Code change snippets:
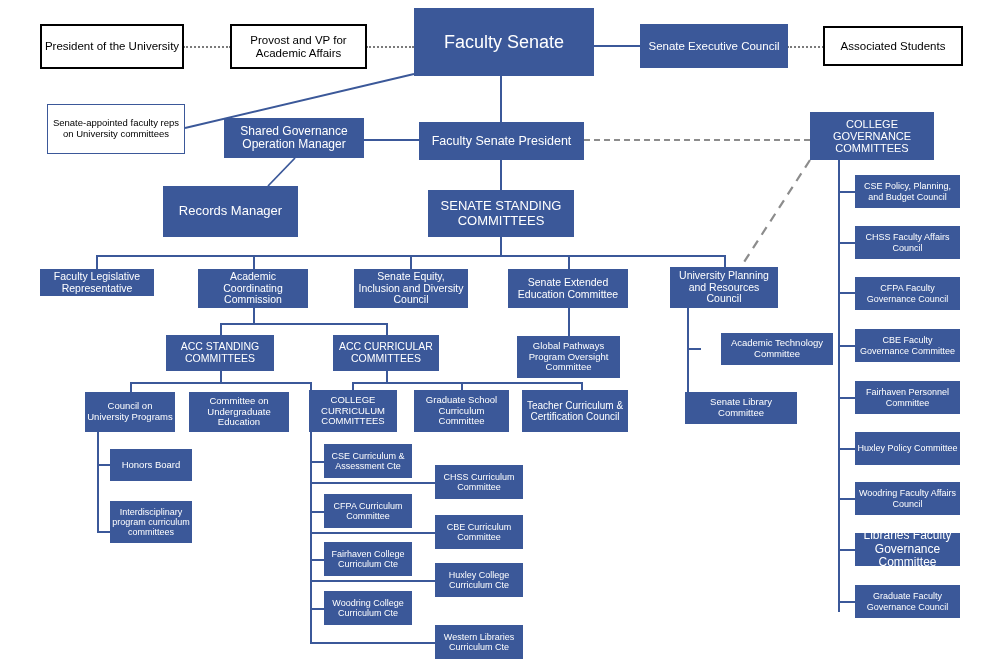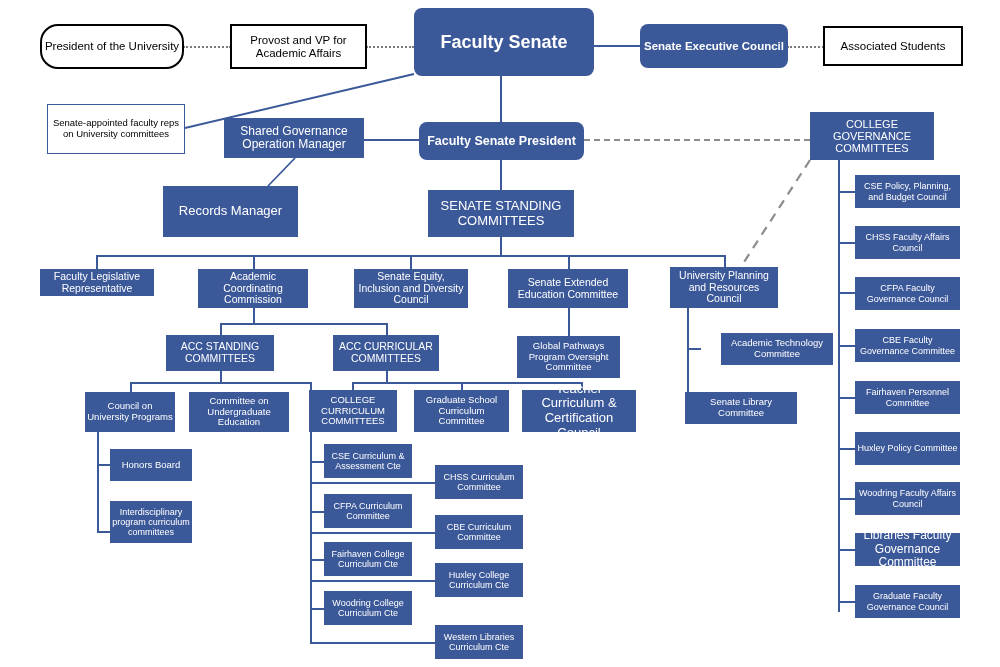--- a/index.html
+++ b/index.html
@@ -25,21 +25,21 @@
   .node.white{
     background:#ffffff;
     color:#000000;
     border:2px solid #000000;
   }
   .node.whiteblue{
     background:#ffffff;
     color:#000000;
     border:1.5px solid #3b5899;
   }
-  .bold{font-weight:bold;border-radius:8px;}
+  .bold{font-weight:normal;}
   
   .ln{position:absolute;background:#3b5899;z-index:1;}
   .lnh{height:1.6px;}
   .lnv{width:1.6px;}
   .dot{
     position:absolute;height:0;border-top:2px dotted #7a7a7a;z-index:1;
   }
   .dash{
     position:absolute;height:0;border-top:2.4px dashed #8c8c8c;z-index:1;
   }
@@ -118,21 +118,21 @@
   <div class="ln lnh" style="left:838px;top:191px;width:17px;"></div>
   <div class="ln lnh" style="left:838px;top:242px;width:17px;"></div>
   <div class="ln lnh" style="left:838px;top:292px;width:17px;"></div>
   <div class="ln lnh" style="left:838px;top:345px;width:17px;"></div>
   <div class="ln lnh" style="left:838px;top:397px;width:17px;"></div>
   <div class="ln lnh" style="left:838px;top:448px;width:17px;"></div>
   <div class="ln lnh" style="left:838px;top:498px;width:17px;"></div>
   <div class="ln lnh" style="left:838px;top:549px;width:17px;"></div>
   <div class="ln lnh" style="left:838px;top:601px;width:17px;"></div>
 
-  <div class="node white" style="left:40px;top:24px;width:144px;height:45px;font-size:11.5px;border-radius:18px;">
+  <div class="node white" style="left:40px;top:24px;width:144px;height:45px;font-size:11.5px;">
     <span>President of the University</span>
   </div>
 
   <div class="node white" style="left:230px;top:24px;width:137px;height:45px;font-size:11.5px;">
     <span>Provost and VP for Academic Affairs</span>
   </div>
 
   <div class="node bold" style="left:414px;top:8px;width:180px;height:68px;font-size:18px;">
     <span>Faculty Senate</span>
   </div>
@@ -218,21 +218,21 @@
   </div>
 
   <div class="node" style="left:309px;top:390px;width:88px;height:42px;font-size:9.5px;">
     <span>COLLEGE CURRICULUM COMMITTEES</span>
   </div>
 
   <div class="node" style="left:414px;top:390px;width:95px;height:42px;font-size:9.5px;">
     <span>Graduate School Curriculum Committee</span>
   </div>
 
-  <div class="node" style="left:522px;top:390px;width:114px;height:42px;font-size:13px;">
+  <div class="node" style="left:522px;top:390px;width:106px;height:42px;font-size:10px;">
     <span>Teacher Curriculum &amp; Certification Council</span>
   </div>
 
   <div class="node" style="left:110px;top:449px;width:82px;height:32px;font-size:9.5px;">
     <span>Honors Board</span>
   </div>
 
   <div class="node" style="left:110px;top:501px;width:82px;height:42px;font-size:9px;">
     <span>Interdisciplinary program curriculum committees</span>
   </div>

▶ [Goal of the exercise]: Could every entry above be printed again exactly, images excluded?

▶ [Response to this exercise]:
--- a/index.html
+++ b/index.html
@@ -25,21 +25,21 @@
   .node.white{
     background:#ffffff;
     color:#000000;
     border:2px solid #000000;
   }
   .node.whiteblue{
     background:#ffffff;
     color:#000000;
     border:1.5px solid #3b5899;
   }
-  .bold{font-weight:bold;border-radius:8px;}
+  .bold{font-weight:normal;}
   
   .ln{position:absolute;background:#3b5899;z-index:1;}
   .lnh{height:1.6px;}
   .lnv{width:1.6px;}
   .dot{
     position:absolute;height:0;border-top:2px dotted #7a7a7a;z-index:1;
   }
   .dash{
     position:absolute;height:0;border-top:2.4px dashed #8c8c8c;z-index:1;
   }
@@ -118,21 +118,21 @@
   <div class="ln lnh" style="left:838px;top:191px;width:17px;"></div>
   <div class="ln lnh" style="left:838px;top:242px;width:17px;"></div>
   <div class="ln lnh" style="left:838px;top:292px;width:17px;"></div>
   <div class="ln lnh" style="left:838px;top:345px;width:17px;"></div>
   <div class="ln lnh" style="left:838px;top:397px;width:17px;"></div>
   <div class="ln lnh" style="left:838px;top:448px;width:17px;"></div>
   <div class="ln lnh" style="left:838px;top:498px;width:17px;"></div>
   <div class="ln lnh" style="left:838px;top:549px;width:17px;"></div>
   <div class="ln lnh" style="left:838px;top:601px;width:17px;"></div>
 
-  <div class="node white" style="left:40px;top:24px;width:144px;height:45px;font-size:11.5px;border-radius:18px;">
+  <div class="node white" style="left:40px;top:24px;width:144px;height:45px;font-size:11.5px;">
     <span>President of the University</span>
   </div>
 
   <div class="node white" style="left:230px;top:24px;width:137px;height:45px;font-size:11.5px;">
     <span>Provost and VP for Academic Affairs</span>
   </div>
 
   <div class="node bold" style="left:414px;top:8px;width:180px;height:68px;font-size:18px;">
     <span>Faculty Senate</span>
   </div>
@@ -218,21 +218,21 @@
   </div>
 
   <div class="node" style="left:309px;top:390px;width:88px;height:42px;font-size:9.5px;">
     <span>COLLEGE CURRICULUM COMMITTEES</span>
   </div>
 
   <div class="node" style="left:414px;top:390px;width:95px;height:42px;font-size:9.5px;">
     <span>Graduate School Curriculum Committee</span>
   </div>
 
-  <div class="node" style="left:522px;top:390px;width:114px;height:42px;font-size:13px;">
+  <div class="node" style="left:522px;top:390px;width:106px;height:42px;font-size:10px;">
     <span>Teacher Curriculum &amp; Certification Council</span>
   </div>
 
   <div class="node" style="left:110px;top:449px;width:82px;height:32px;font-size:9.5px;">
     <span>Honors Board</span>
   </div>
 
   <div class="node" style="left:110px;top:501px;width:82px;height:42px;font-size:9px;">
     <span>Interdisciplinary program curriculum committees</span>
   </div>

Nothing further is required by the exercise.